My SmartBand arrived via UPS on Thursday, defying all logic, especially because the device’s accompanying software—the SmartBand and Lifelog apps—aren’t yet available on Google Play.
The company that invoiced my SmartBand purchase is Mywishlist, which appears to be dedicated to online sales through Amazon. I sent Mywishlist an email asking for clarity on how it came to ship a product that can’t actually work.
It took less than 90 minutes for the reply to hit my inbox: “You are correct, Sony has not released the software in North America yet. We were some of the first people to get our hands on this product and were able to sell it right away.
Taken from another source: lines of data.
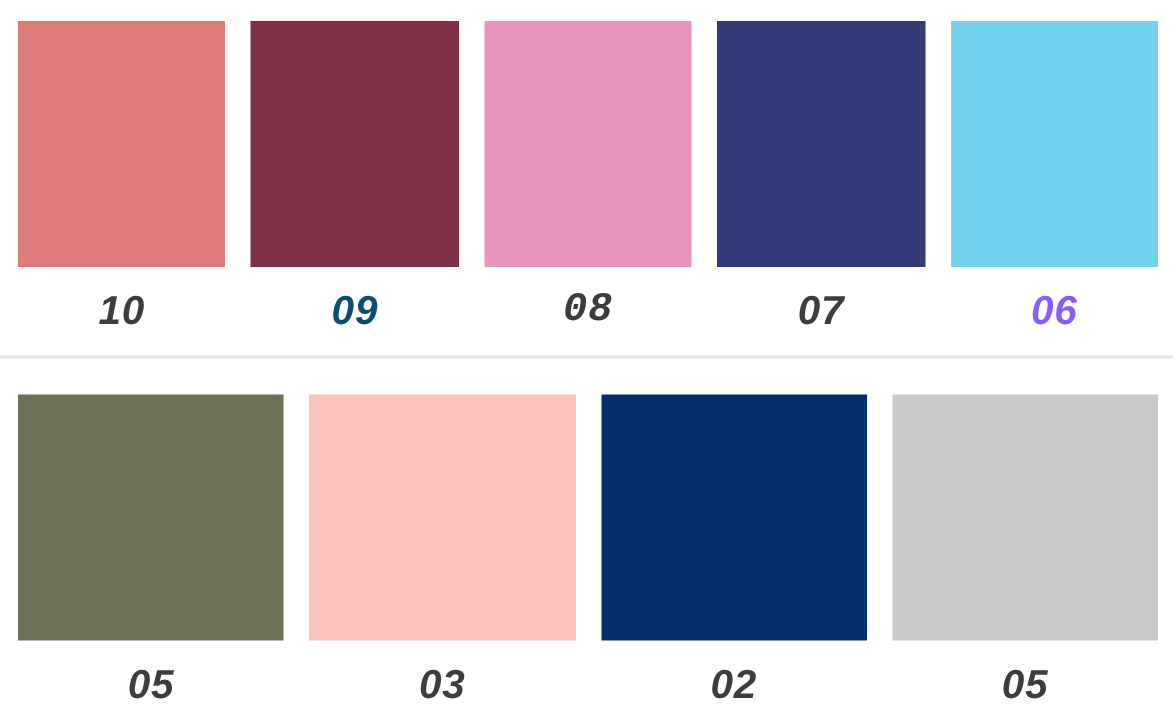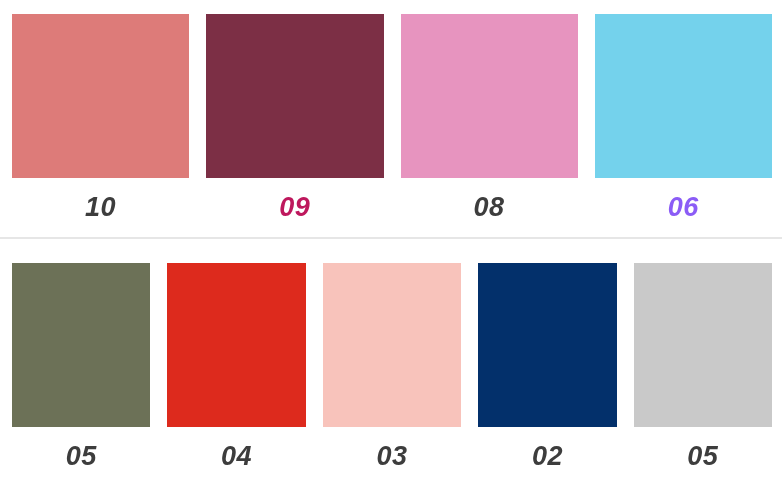"09" div.swatch-label { color: #be185d -> #0c4a6e }
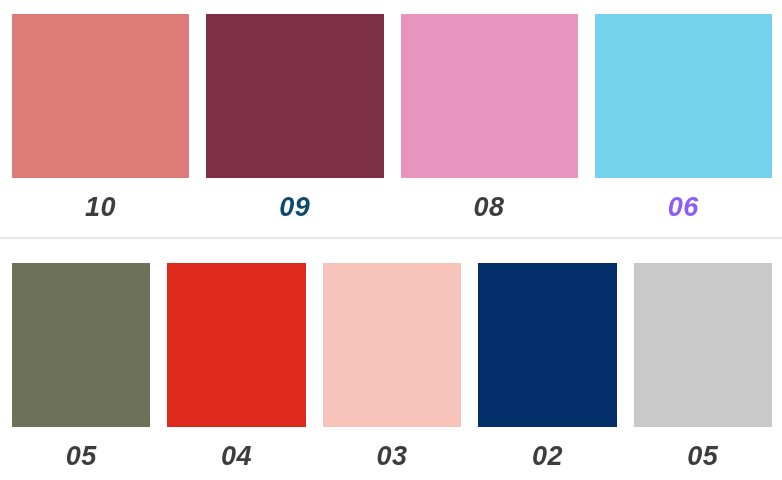"08" div.swatch-label { font-family: none -> Liberation Mono, monospace }
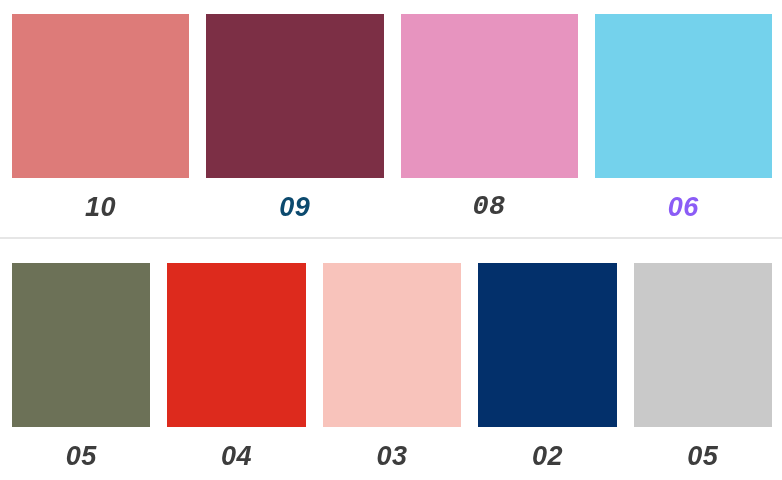"07" div.swatch-cell { html: none -> <div> <div></div> <div>07</div> </div> }
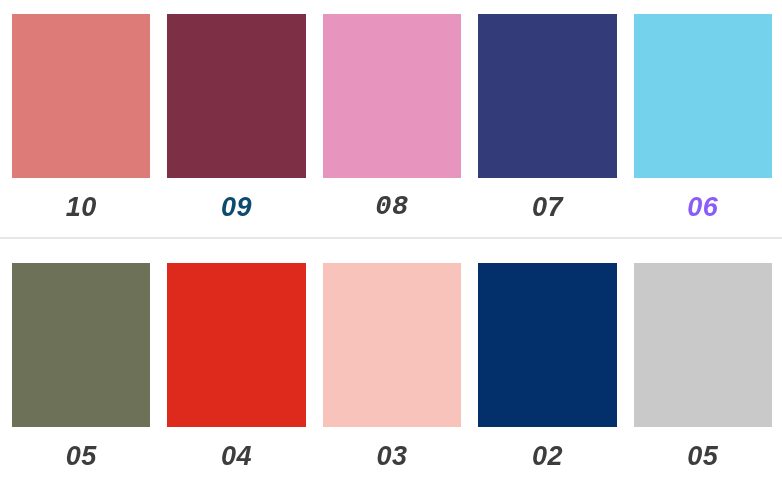"04" div.swatch-cell { html: <div> <div></div> <div>04</div> </div> -> none }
At this point, all we can do it wait until they release the software.”
Mywishlist offered me a full refund, which I declined. This SmartBand’s mine, all mine.
The SmartBand comes in slick, fun packaging that should be familiar to anyone who’s bought a Sony SmartWatch 2. Its instruction manual—if we seriously want to call it that—consists of four pictographs. It is perhaps the most vague instruction manual I’ve seen in my life.
Step one: Charge the SmartBand’s Core module. Step two: Activate NFC on your phone. Step three: Pair the band with your phone. Step four: Kick back while the phone and SmartBand communicate.
The pictographs didn’t spell out any of this, of course. I’m just translating.
The SmartBand paired with my Android phone quite readily, and the handset spawned a screen asking me to download Sony’s SmartBand and Lifelog apps. When I tried to do so, each prompt hit a dead-end screen in Google Play: “Item not found. Retry.”
A manual search of my phone’s Google Play app yielded no results for the two essential apps. Ditto for a search of Google Play on my desktop browser. And nothing turned up during a Google search of a sideloadable APK file.
In a nutshell: The SmartBand’s software isn’t ready, and the hardware, lacking any type of display, is useless without app support. The screenshot above says the software should be downloaded for the “best SmartBand experience,” but I couldn’t suss out any SmartBand experience with just the hardware that came in the box (small and large rubber wristbands, the system’s Core module, and a USB cable for charging).
Even more importantly, all the SmartBand’s allure is dependent on Sony’s Lifelog app, which presents lushly illustrated timelines of not just sleep and fitness data, but pretty much anything you do with your Android 4.4 or higher phone. The Lifelog infographics can show you when you played games, what music tracks you listened to, your social media activity, and much more. And all this personal activity can be aligned with map locations and weather data, providing you with a true digital “life log.”
Or so it seems. I won’t really know until the software becomes available and I can finally test my Amazon purchase for myself. It’s a developing story. Watch this space as it unfolds.